Motivation: Eukaryotic gene expression is controlled through molecular logic circuits that combine regulatory signals of many different factors. In particular, complexation of transcription factors (TFs) and other regulatory proteins is a prevailing and highly conserved mechanism of signal integration within critical regulatory pathways and enables us to infer controlled genes as well as the exerted regulatory mechanism. Common approaches for protein complex prediction that only use protein interaction networks, however, are designed to detect self-contained functional complexes and have difficulties to reveal dynamic combinatorial assemblies of physically interacting proteins.Results: We developed the novel algorithm DACO that combines protein–protein interaction networks and domain–domain interaction networks with the cluster-quality metric cohesiveness.

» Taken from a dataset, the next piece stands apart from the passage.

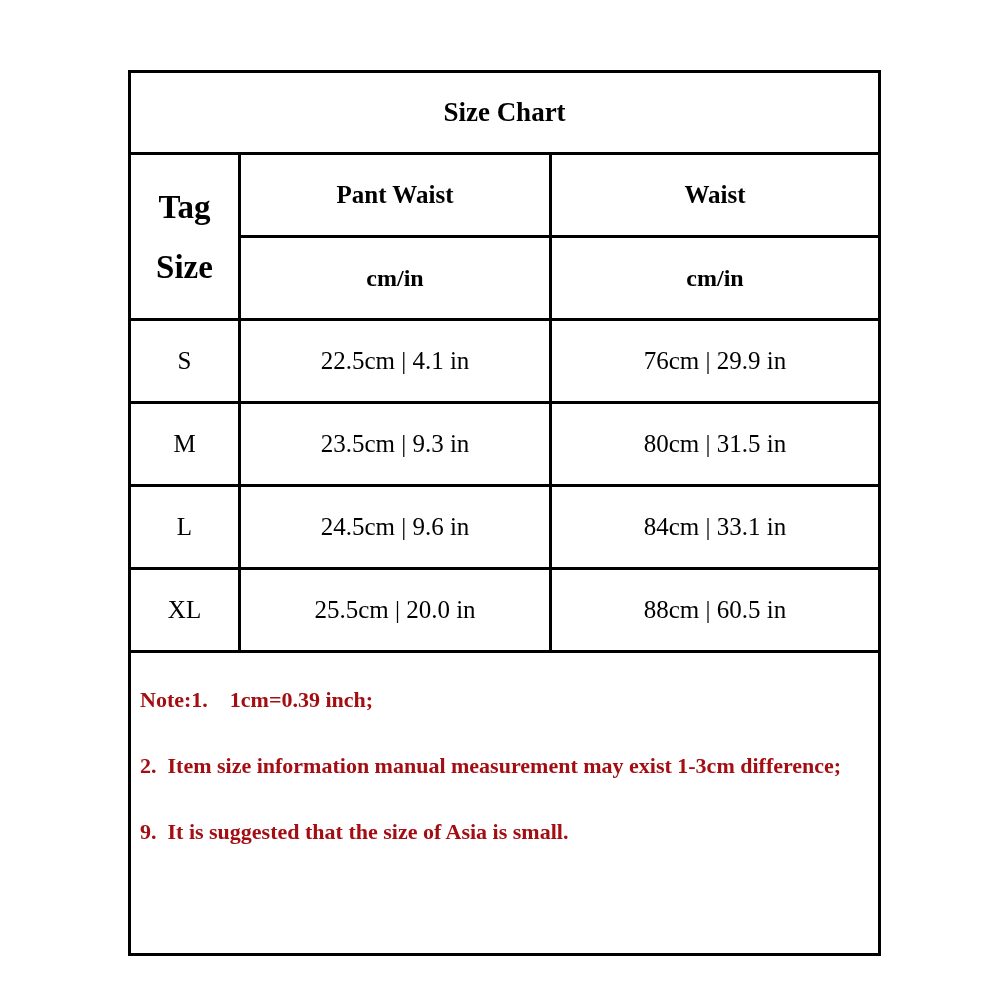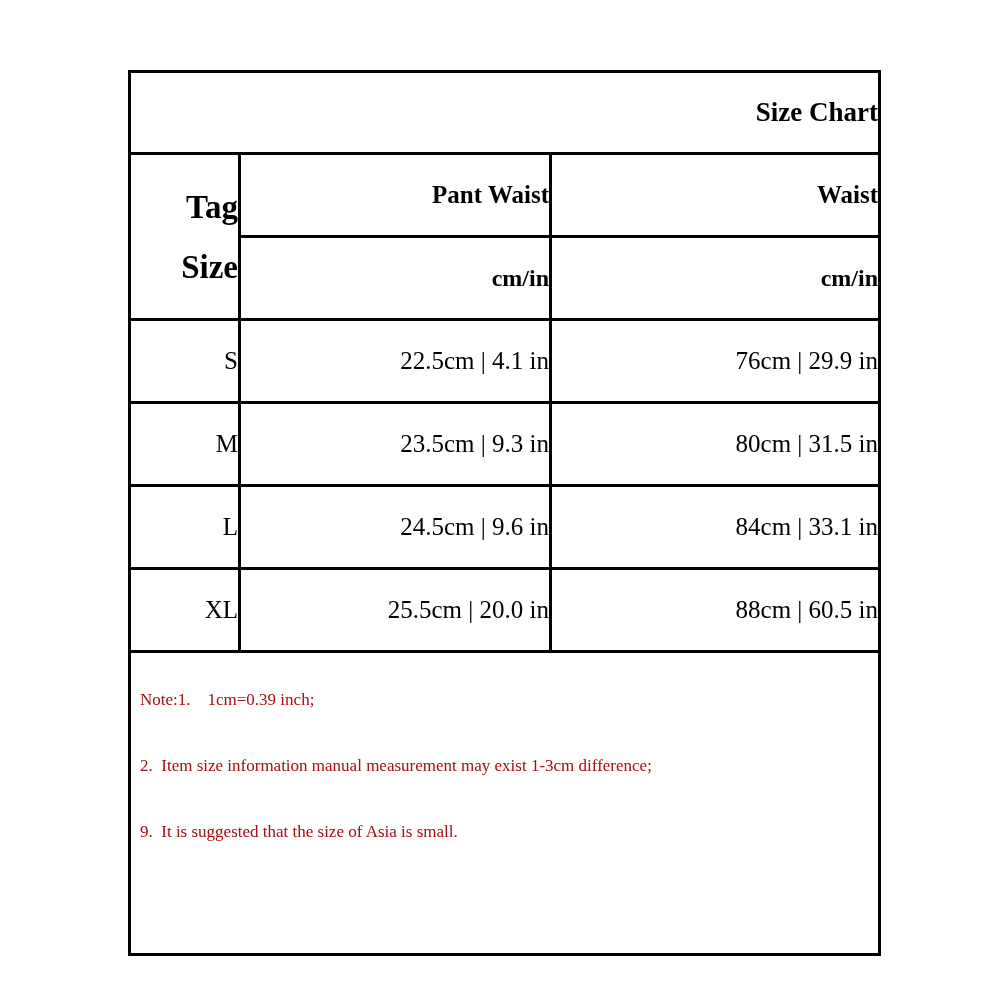"Size Chart" table.size-chart td { text-align: right -> center }
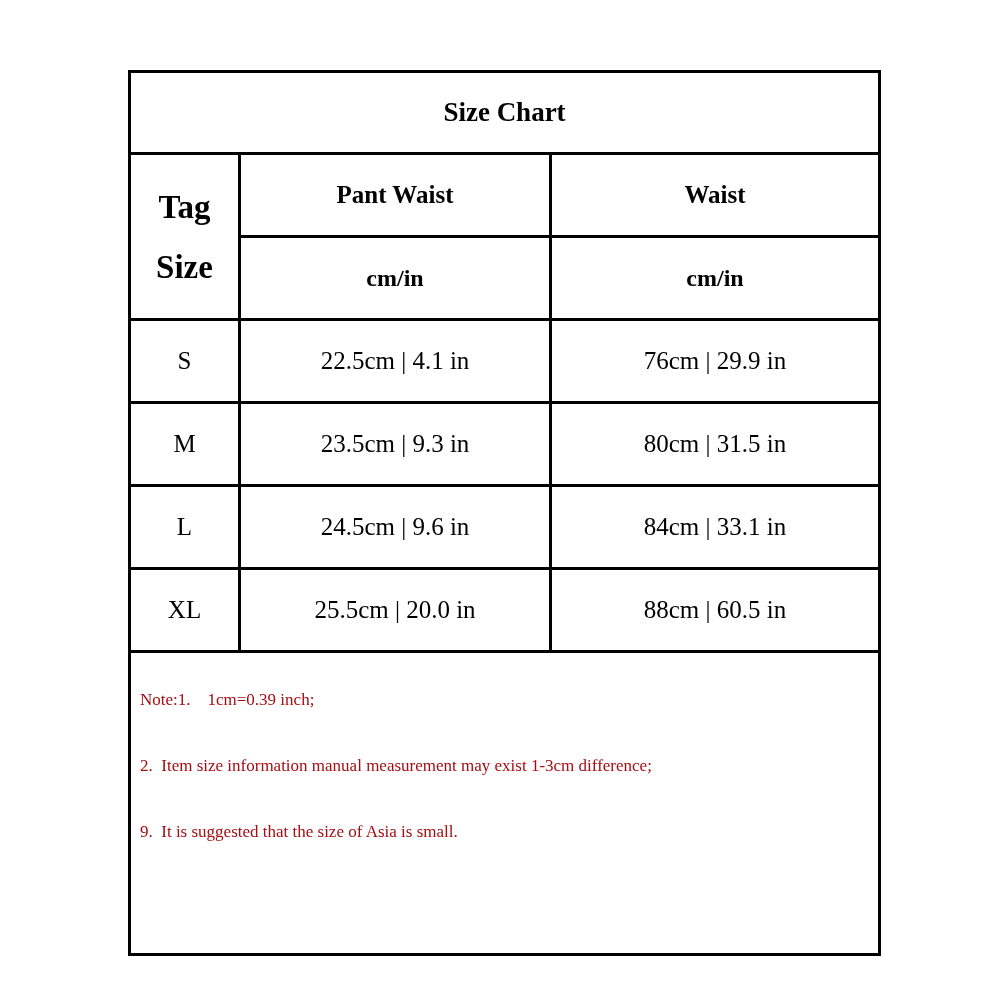"Note:1. 1cm=0.39 inch;" .notes-cell p { font-size: 17px -> 22px; font-weight: normal -> bold }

The metric is locally maximized on the holistic level of protein interactions, and connectivity constraints on the domain level are used to account for the exclusive and thus inherently combinatorial nature of the interactions within such assemblies. When applied to predicting TF complexes in the yeast Saccharomyces cerevisiae, the proposed approach outperformed popular complex prediction methods by far. Furthermore, we were able to assign many of the predictions to target genes, as well as to a potential regulatory effect in agreement with literature evidence.Availability and implementation: A prototype implementation is freely available at https://sourceforge.net/projects/dacoalgorithm/.Contact: volkhard.helms@bioinformatik.uni-saarland.deSupplementary information: Supplementary data are available at Bioinformatics online.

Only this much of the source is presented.